À dix-huit ans à peine, le jeune poète né en 1929 dans le Constantinois préfigurait déjà ce semeur de textes qu’il fut toute sa vie, laissant ici ou là, chez des amis, à Paris, Marseille, Grenoble ou plus loin, au gré de ses chemins d’exil, ce qui deviendra par la suite la matière de L’Œuvre en fragments, volume d’inédits littéraires et de textes rassemblés par son amie l’universitaire Jacqueline Arnaud1, et publiés pour la première fois en 1986 par les éditions Sindbad.

En 1947, Yacine Kateb est en France depuis le printemps. Il a bénéficié d’une bourse de séjour par la grâce du gouverneur général d’Algérie Yves Chataigneau, dont l’intérêt porté au jeune lycéen algérien, souvent commenté, a probablement à voir avec la publication en 1946 de Soliloques, premier recueil de poèmes d’un garçon de 16 ans, emprisonné à la suite de la manifestation de Sétif du 8 mai 1945 à laquelle il avait participé, un ou deux mois au camp militaire de prisonniers de la base aérienne de la ville. Là où, comme ses camarades, il est battu et entend les cris des torturés et les exécutions à l’extérieur.

Les services du gouvernement général n’ont de cesse, alors, que de tenter d’apaiser un climat de tension palpable dans — notamment — de savantes manœuvres de rapprochement entre l’intelligentsia algérienne — surtout « indigène » — et celle de la France.

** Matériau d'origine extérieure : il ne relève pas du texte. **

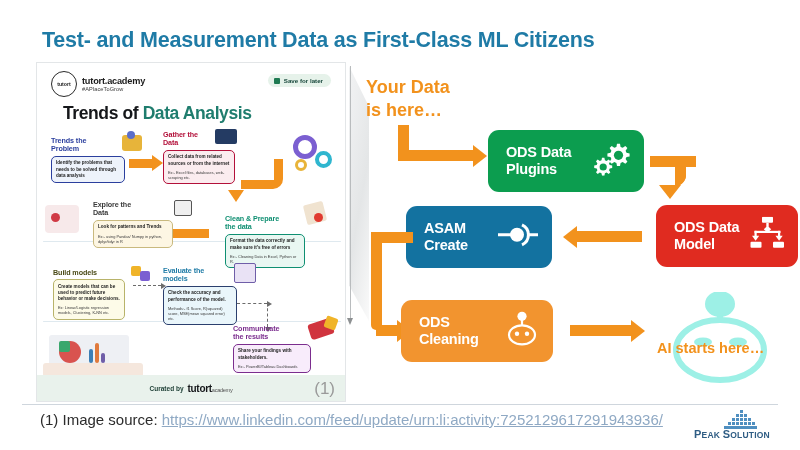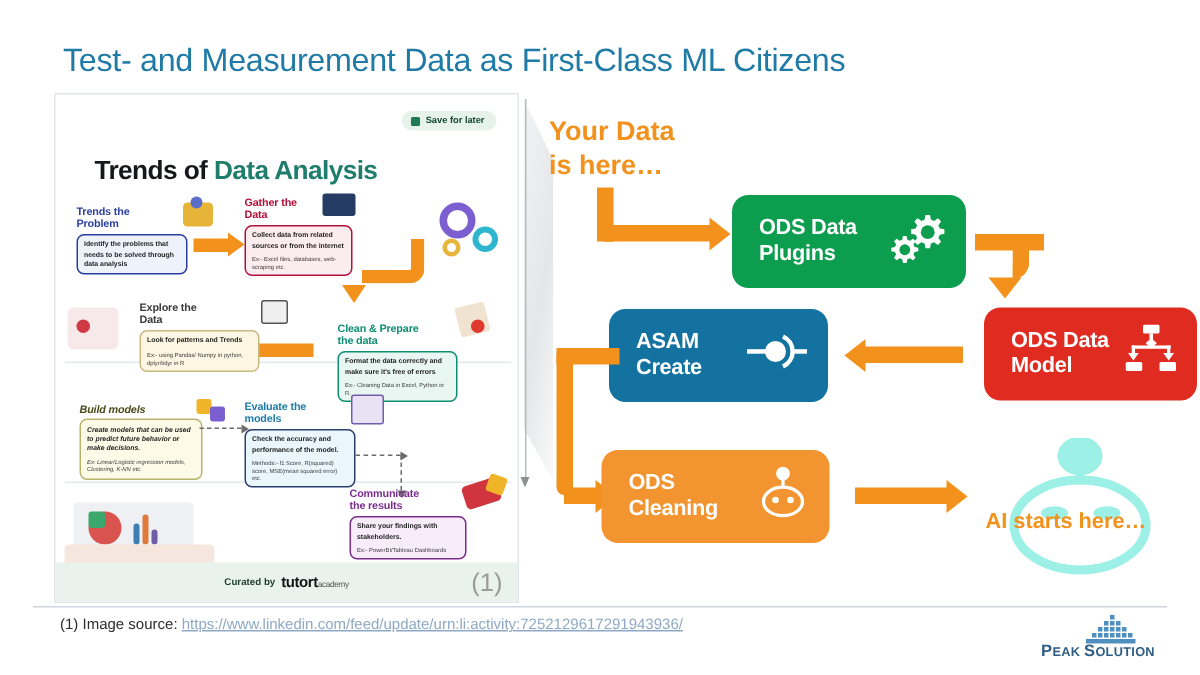--- a/index.html
+++ b/index.html
@@ -7,21 +7,21 @@
     width: 800px; height: 450px;
     background: #ffffff;
     font-family: "Liberation Sans", sans-serif;
     overflow: hidden;
   }
   #slide { position: relative; width: 800px; height: 450px; background: #fff; }
 
   
   .slide-title {
     position: absolute; left: 42px; top: 28px;
-    font-size: 21.5px; font-weight: normal; color: #1f7ba6;
+    font-size: 21.5px; font-weight: bold; color: #1f7ba6;
     letter-spacing: -0.2px; white-space: nowrap;
   }
 
   
   .info-card {
     position: absolute; left: 36px; top: 62px;
     width: 310px; height: 340px;
     background: #ffffff; border: 1px solid #e3e6e8;
     overflow: hidden;
   }
@@ -161,39 +161,46 @@
   .ai-here {
     position:absolute; left:657px; top:340px;
     font-size:14.5px; font-weight:bold; color:#f2921d; z-index:5; white-space:nowrap;
   }
   .robot-big { position:absolute; left:660px; top:292px; z-index:2; }
 
   
   .foot-rule { position:absolute; left:22px; top:404px; width:756px; height:1px; background:#cfd6dd; }
   .footnote {
     position:absolute; left:40px; top:411px;
-    font-size:10px; color:#2c2c2c;
+    font-size:15px; color:#2c2c2c;
   }
   .footnote a { color:#8fa9c4; text-decoration:underline; }
   .logo-wrap { position:absolute; right:18px; top:406px; width:100px; height:40px; }
   .logo-txt {
     position:absolute; left:0; bottom:6px; width:100%;
     text-align:center; font-size:11px; font-weight:bold; color:#2f5d84; letter-spacing:.2px;
   }
   .logo-txt .sm { font-size:8.5px; }
 </style>
 </head>
 <body>
 
 <div id="slide">
 
   <div class="slide-title">Test- and Measurement Data as First-Class ML Citizens</div>
 
   <div class="info-card">
 
+    <div class="tut-head">
+      <div class="tut-logo">tutort</div>
+      <div>
+        <div class="tut-name">tutort.academy</div>
+        <div class="tut-tag">#APlaceToGrow</div>
+      </div>
+    </div>
 
     <div class="save-pill">
       <span class="save-sq"></span>
       <span>Save for later</span>
     </div>
 
     <div class="proc-title">
       <span>Trends of </span><span class="accent">Data Analysis</span>
     </div>
 
@@ -246,21 +253,21 @@
 Data</div>
       <div class="step-box" style="background:#fdf6e3; border-color:#c9b97e;">
         <div class="step-b">Look for patterns and Trends</div>
         <div class="step-ex">Ex:- using Pandas/ Numpy in python, dplyr/tidyr in R</div>
       </div>
     </div>
     <div class="art" style="left:137px; top:137px; width:18px; height:16px; background:#efefef; border:1px solid #555;"></div>
     <div class="art" style="left:8px; top:142px; width:34px; height:28px; background:#f7e9ea; border-radius:4px;"></div>
     <div class="art" style="left:14px; top:150px; width:9px; height:9px; background:#d03a45; border-radius:50%;"></div>
 
-    <div class="step" id="step-4" style="left:16px; top:206px; width:82px;font-style:italic;">
+    <div class="step" id="step-4" style="left:16px; top:206px; width:72px;">
       <div class="step-h" style="color:#4a4a18;">Build models</div>
       <div class="step-box" style="background:#fdfbe8; border-color:#b8b36a;">
         <div class="step-b">Create models that can be used to predict future behavior or make decisions.</div>
         <div class="step-ex">Ex: Linear/Logistic regression models, Clustering, K-NN etc.</div>
       </div>
     </div>
     <div class="art" style="left:94px; top:203px; width:10px; height:10px; background:#f0b429;"></div>
     <div class="art" style="left:103px; top:208px; width:10px; height:10px; background:#7b5fd1;"></div>
 
     <div class="dashed-h" style="left:96px; top:222px; width:28px;"></div>

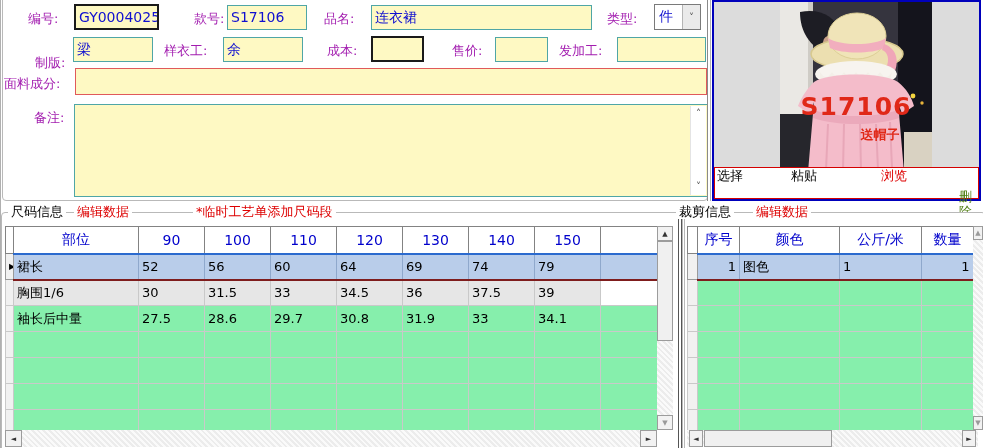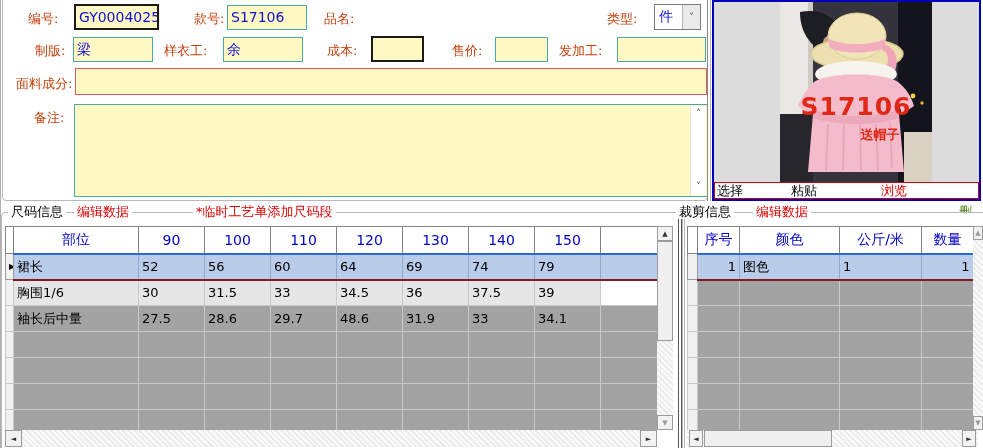--- a/index.html
+++ b/index.html
@@ -1,42 +1,42 @@
 <!DOCTYPE html>
 <html><head>
 <meta charset="utf-8">
 <style>
   html,body{margin:0;padding:0;background:#fff;}
   #screen{position:relative;width:983px;height:448px;background:#fff;overflow:hidden;
           font-family:"DejaVu Sans","Liberation Sans",sans-serif;font-size:13px;color:#000;}
   .gbx{position:absolute;border:1px solid #b9b9b9;border-radius:4px;background:#fff;}
-  .lbl{position:absolute;font-size:13px;color:#c2410c;white-space:nowrap;}
+  .lbl{position:absolute;font-size:13px;color:#a21caf;white-space:nowrap;}
   .inp{position:absolute;background:#fef9c3;border:1px solid #4fa6a6;box-sizing:border-box;
        font-size:14px;color:#1010d0;line-height:22px;padding:0 3px;white-space:nowrap;overflow:hidden;}
   .inp.black{border:2px solid #1a1a1a;}
   .inp.red{border:1px solid #e05a5a;}
   .gtitle{position:absolute;top:204px;height:15px;line-height:15px;background:#fff;padding:0 3px;white-space:nowrap;}
   .red-t{color:#dd0000;}
   .vline{position:absolute;width:1px;}
   
   .dd{position:absolute;border:1px solid #7a7a7a;background:#fff;box-sizing:border-box;display:flex;}
   .dd .ddval{flex:1;color:#1010d0;font-size:14px;line-height:22px;padding-left:4px;}
   .dd .ddbtn{width:17px;background:#eaeaea;border-left:1px solid #b5b5b5;color:#555;
              display:flex;align-items:center;justify-content:center;font-size:10px;}
   
   #photo-panel{position:absolute;left:712px;top:0;width:269px;height:201px;border:2px solid #0000bb;
                background:#dcdcdc;box-sizing:border-box;}
   #photo-wrap{position:absolute;left:66px;top:0px;width:152px;height:180px;overflow:hidden;}
   .ph-code{position:absolute;left:0;right:0;top:90px;text-align:center;font-size:25px;font-weight:bold;
            color:#e02818;letter-spacing:1px;}
   .ph-note{position:absolute;left:0;right:0;top:124px;text-align:center;font-size:13px;font-weight:bold;color:#e02818;margin-left:48px;}
-  #photo-btns{position:absolute;left:0;right:0;bottom:0;height:17px;background:#fff;border:1px solid #d40000;box-sizing:border-box;}
+  #photo-btns{position:absolute;left:0;right:0;bottom:0;height:32px;background:#fff;border:1px solid #d40000;box-sizing:border-box;}
   #photo-btns span{position:absolute;top:0;height:15px;line-height:15px;font-size:13px;}
   
-  .twrap{position:absolute;overflow:hidden;background:#a3a3a3;}
+  .twrap{position:absolute;overflow:hidden;background:#86efac;}
   table.grid{border-collapse:collapse;table-layout:fixed;font-size:13px;}
   table.grid td{border:1px solid #c9c9c9;padding:0 3px;height:26px;overflow:hidden;white-space:nowrap;box-sizing:border-box;}
   tr.hdr td{border:1px solid #838383;color:#0000cc;text-align:center;font-size:14px;height:27px;background:#fff;}
   td.selcol{background:#f1f1f1;border-color:#9a9a9a;padding:0;text-align:center;font-size:8px;color:#000;}
   tr.rsel td{background:#b9cdea;border-top:2px solid #2b6ace;border-bottom:2px solid #7f1d1d;border-left-color:#8fa8cc;border-right-color:#8fa8cc;}
   tr.rsel td.selcol{background:#f1f1f1;border-color:#9a9a9a;border-top:1px solid #9a9a9a;border-bottom:1px solid #9a9a9a;}
   tr.rsel td:last-child{border-right:2px solid #2b6ace;}
   tr.rgray td{background:#e6e6e6;}
   tr.rgray td.selcol{background:#f1f1f1;}
   tr.rgray td.trail{background:#fff;}
@@ -56,38 +56,39 @@
 
 <div id="screen">
 
   <div class="gbx" style="left:2px;top:-8px;width:704px;height:207px;"></div>
 
   <div class="lbl" style="left:28px;top:10px;">编号:</div>
   <div class="inp black" style="left:74px;top:4px;width:85px;height:26px;">GY0004025</div>
   <div class="lbl" style="left:194px;top:10px;">款号:</div>
   <div class="inp" style="left:227px;top:5px;width:80px;height:25px;">S17106</div>
   <div class="lbl" style="left:324px;top:10px;">品名:</div>
+  <div class="inp" style="left:371px;top:5px;width:221px;height:25px;">连衣裙</div>
   <div class="lbl" style="left:607px;top:10px;">类型:</div>
   <div class="dd" style="left:654px;top:4px;width:47px;height:26px;">
     <span class="ddval">件</span>
     <span class="ddbtn">˅</span>
   </div>
 
-  <div class="lbl" style="left:35px;top:42px;">制版:</div>
+  <div class="lbl" style="left:35px;top:54px;">制版:</div>
   <div class="inp" style="left:73px;top:37px;width:80px;height:25px;">梁</div>
   <div class="lbl" style="left:164px;top:42px;">样衣工:</div>
   <div class="inp" style="left:223px;top:37px;width:80px;height:25px;">余</div>
   <div class="lbl" style="left:327px;top:42px;">成本:</div>
   <div class="inp black" style="left:371px;top:36px;width:53px;height:26px;"></div>
   <div class="lbl" style="left:452px;top:42px;">售价:</div>
   <div class="inp" style="left:495px;top:37px;width:53px;height:25px;"></div>
   <div class="lbl" style="left:559px;top:42px;">发加工:</div>
   <div class="inp" style="left:617px;top:37px;width:89px;height:25px;"></div>
 
-  <div class="lbl" style="left:16px;top:75px;">面料成分:</div>
+  <div class="lbl" style="left:4px;top:75px;">面料成分:</div>
   <div class="inp red" style="left:75px;top:68px;width:632px;height:27px;"></div>
 
   <div class="lbl" style="left:34px;top:109px;">备注:</div>
   <div class="inp" style="left:74px;top:104px;width:634px;height:93px;">
     <span></span>
     <div class="rsb">
       <span class="ch" style="top:2px;">˄</span>
       <span class="ch" style="bottom:2px;">˅</span>
     </div>
   </div>
@@ -185,21 +186,21 @@
         <td>37.5</td>
         <td>39</td>
         <td class="trail"></td>
       </tr>
       <tr>
         <td class="selcol"></td>
         <td>袖长后中量</td>
         <td>27.5</td>
         <td>28.6</td>
         <td>29.7</td>
-        <td>48.6</td>
+        <td>30.8</td>
         <td>31.9</td>
         <td>33</td>
         <td>34.1</td>
         <td class="trail"></td>
       </tr>
       <tr>
             <td class="selcol"></td>
             <td></td>
             <td></td>
             <td></td>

Et c’est ainsi que cette même année 1947 post-massacres voit également arriver en France, par exemple, la (future) grande artiste Baya, deux ans de moins que Yacine et destin similaire… Tous deux sont entrés pour ainsi dire par effraction dans les cercles métropolitains parisiens de vie littéraire et intellectuelle.

L’amour et la révolution

Si le parcours du poème inédit trouvé dans le grenier de la famille Schérer demeure malgré tout quelque peu énigmatique dans le détail, la filiation idéologique est claire entre l’auteur, René Schérer, philosophe et communiste, et Marc Zuorro, à qui le texte est dédié. Ce dernier écrit dans Combat, journal né pendant la Résistance et qui rassemble à l’époque des signatures de toute la gauche française.